I’m challenging my friends to discern the wasabi in this dip for the crudities.


          We get the waiter to bring pizza popcorn steeped in parmigiana, a staple of Joe’s Pub next door, even before he delivers a second round of drinks, to eat while we discuss our order. Already we’re munching and analyzing. Wouldn’t the chewy explosions be better stuck together in cheesy clusters? Maybe.


Popcorn, pickles and pig are trends that demand determined denial.


          We flirt with the menu, ordering five dishes from Act l, two from Act ll, three from Act lll. Did Carmellini start the pickle trend at Locanda? I only know our town prickles with a new wave of pickling. These are salty and tangy and sharp and in the case of crisp bread and butter rounds, sweet: carrots, cauliflower, dills. I’m not a pickle person. I’m not a picklepuss either. Something must be going on with pickles. I try to get excited. It’s a trend. Where is the bread? I’m alarmed thinking “no bread” is trending too.


After many a summer, Andrew Carmellini’s calamari tastes better than a swan.


          I don’t mind being distracted by tacos (we’ve asked for $30 worth so we can each have our own). The little hill of shrimp in salsa verde is superior taco fare and delicious, the cornmeal carrier itself not so.  Barry is the only one of our six-some who insists he can taste wasabi in the crudités dip. But he’s the chef who perfected tuna wasabi pizza, so what can we say? Malt vinegar mayo’d fries get a run at our table too, though to my taste the marvelous house-made chips with the pulled pork roll are even better. I try them in ketchup, chipotle, the last of the mayo.

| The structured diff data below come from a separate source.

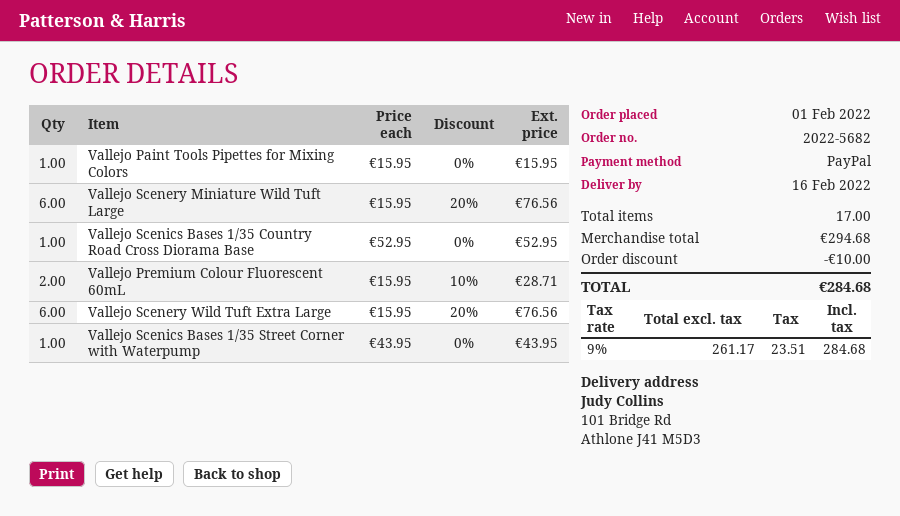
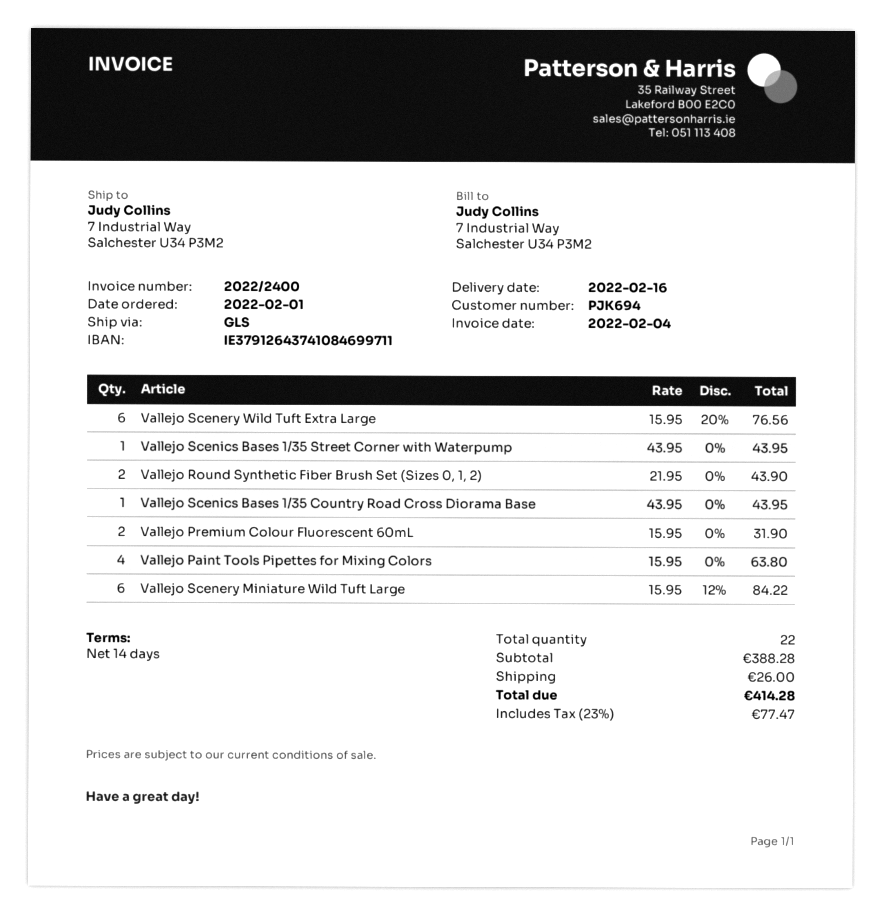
ship to: 101 Bridge Rd, Athlone J41 M5D3 -> 7 Industrial Way, Salchester U34 P3M2
Vallejo Paint Tools Pipettes for Mixing Colors: 1 x 15.95 = 15.95 -> 4 x 15.95 = 63.80
Vallejo Scenery Miniature Wild Tuft Large: 6 x 15.95 - 20% = 76.56 -> 6 x 15.95 - 12% = 84.22
Vallejo Scenics Bases 1/35 Country Road Cross Diorama Base: 1 x 52.95 = 52.95 -> 1 x 43.95 = 43.95
Vallejo Premium Colour Fluorescent 60mL: 2 x 15.95 - 10% = 28.71 -> 2 x 15.95 = 31.90
Vallejo Round Synthetic Fiber Brush Set (Sizes 0, 1, 2): none -> 2 x 21.95 = 43.90
total quantity: 17 -> 22
subtotal: 294.68 -> 388.28
discount: 10.00 -> none
shipping: none -> 26.00
tax: 9% = 23.51 -> 23% = 77.47
total: 284.68 -> 414.28

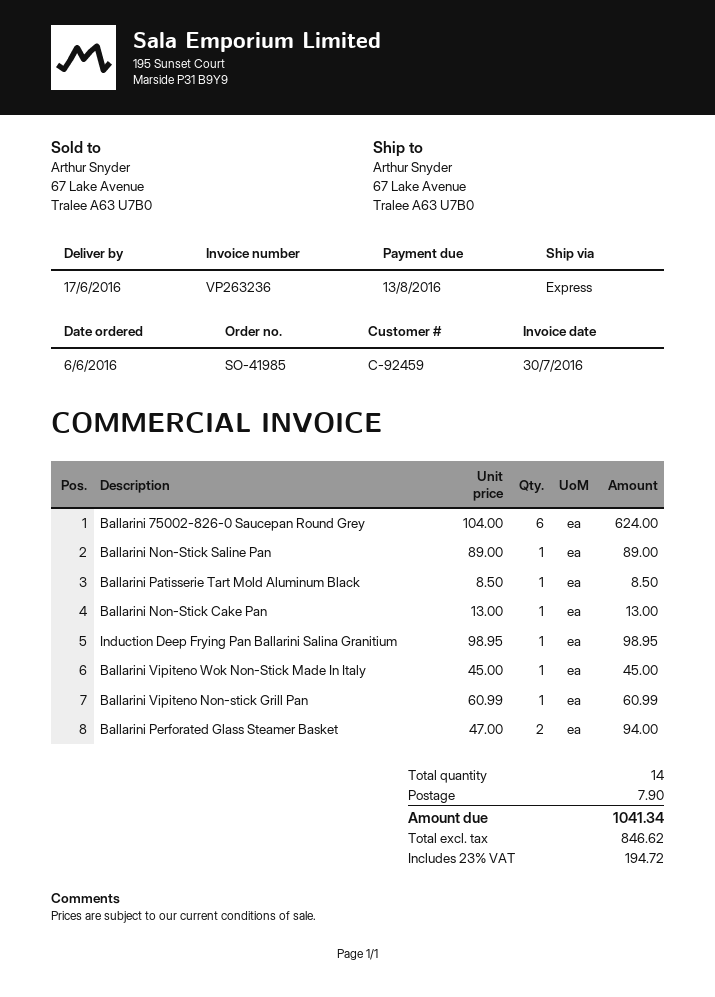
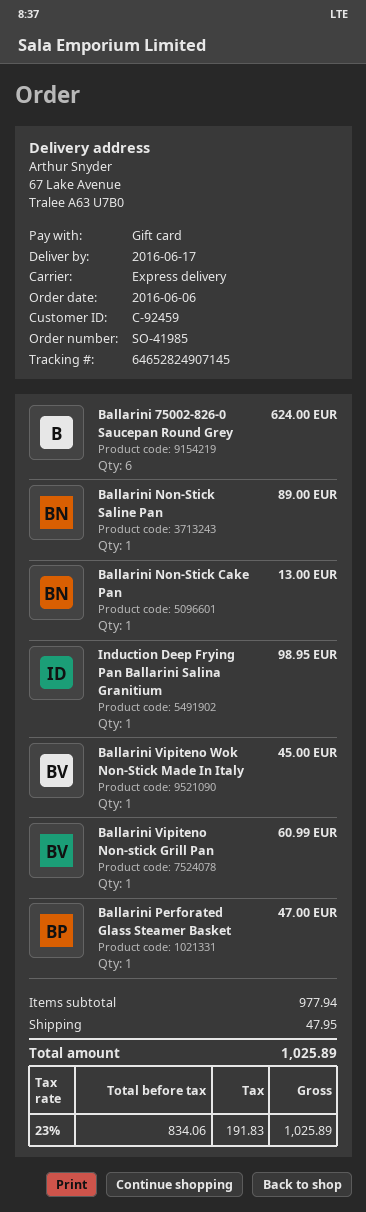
Ballarini Patisserie Tart Mold Aluminum Black: 1 for 8.50 -> none
Ballarini Perforated Glass Steamer Basket: 2 for 94.00 -> 1 for 47.00
shipping: 7.90 -> 47.95
net: 846.62 -> 834.06
tax: 23% = 194.72 -> 23% = 191.83
total: 1041.34 -> 1025.89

These days an evening without sweet, sticky ribs is an event to remark upon.


          Then we’re all caught up by the remarkable flavor of crisp fried calamari to drag through chipotle sauce. Good that Barry thought ahead to order two portions.  And good there are   fries left to mop up the chipotle.  I’m not sure why fennel-glazed St. Louis ribs are reserved for Act ll. I’d like one in each act  -- not too chewy, not too melting. As it is, half a masterly rib is not enough for me.


Short ribs or ribs, so hard to choose.  Order another drink and have both.


          For the preservation of our arteries, one of us might have chosen the trout. But when this group of regulars convenes, we tend to go for pig flavored with denial. Tonight instead of universal pork, the kitchen sends out marvelous short rib goulash with caraway sour cream, and rosy grilled lamb chops smeared with harissa alongside couscous salad. 


Daniel at BouludSud kicked up heat withharissa on lamb. I wonder if Carmellini knows.


          Josh Pickard spots our crew and stops by to let us know The Library is still a work in progress. Even the library of The Library is a pale shadow after the brilliance of NoMad’s soaring bibliotechnique by Thatcher Wine (Barry’s son as he loves to remind us.). Here the actual shelves have not yet arrived. No one minds the low ceiling, he assures us, because the Rockwell Group’s clever lights make it fade away. And there will be more memorabilia of Joseph Papp on the walls.


Soft-serve and a cookie plate at 2 a.m. keep Mr. Softee reveries alive.


          Just to prove I don’t have to be in charge of the world, I let my friends order dessert, especially when I hear them focusing on the Gala apple cobbler. I’ve never met a cobbler I could resist. The right apple for taste and texture went into this one. The chocolate and vanilla soft serve is intense and satiny. Peanut butter cookies don’t move me. But this one is shockingly fudgy, reminiscent of a Reese’s.


A good, old fashioned, apple crumble without basil or rosemary, is a joy.


          Carmellini has emerged from the kitchen to greet guests he knows. He confides that he might change the whole menu tomorrow. Henry begs him for the peanut butter cookie recipe. The chef just smiles. The passel of partners here think they’ve got a winner, especially when downtown lounge lizards and lizettes realize they’ll find actors between rehearsals and after the show.  It’s not like Lafayette south of Astor Place is the end of the world.  After all, Indochine across the street has survived for 28 years. 


425 Lafayette Street between Astor Place and East 4th Street. Mezzanine. 212 539 8777. Open daily from 5:30 pm till 2 am.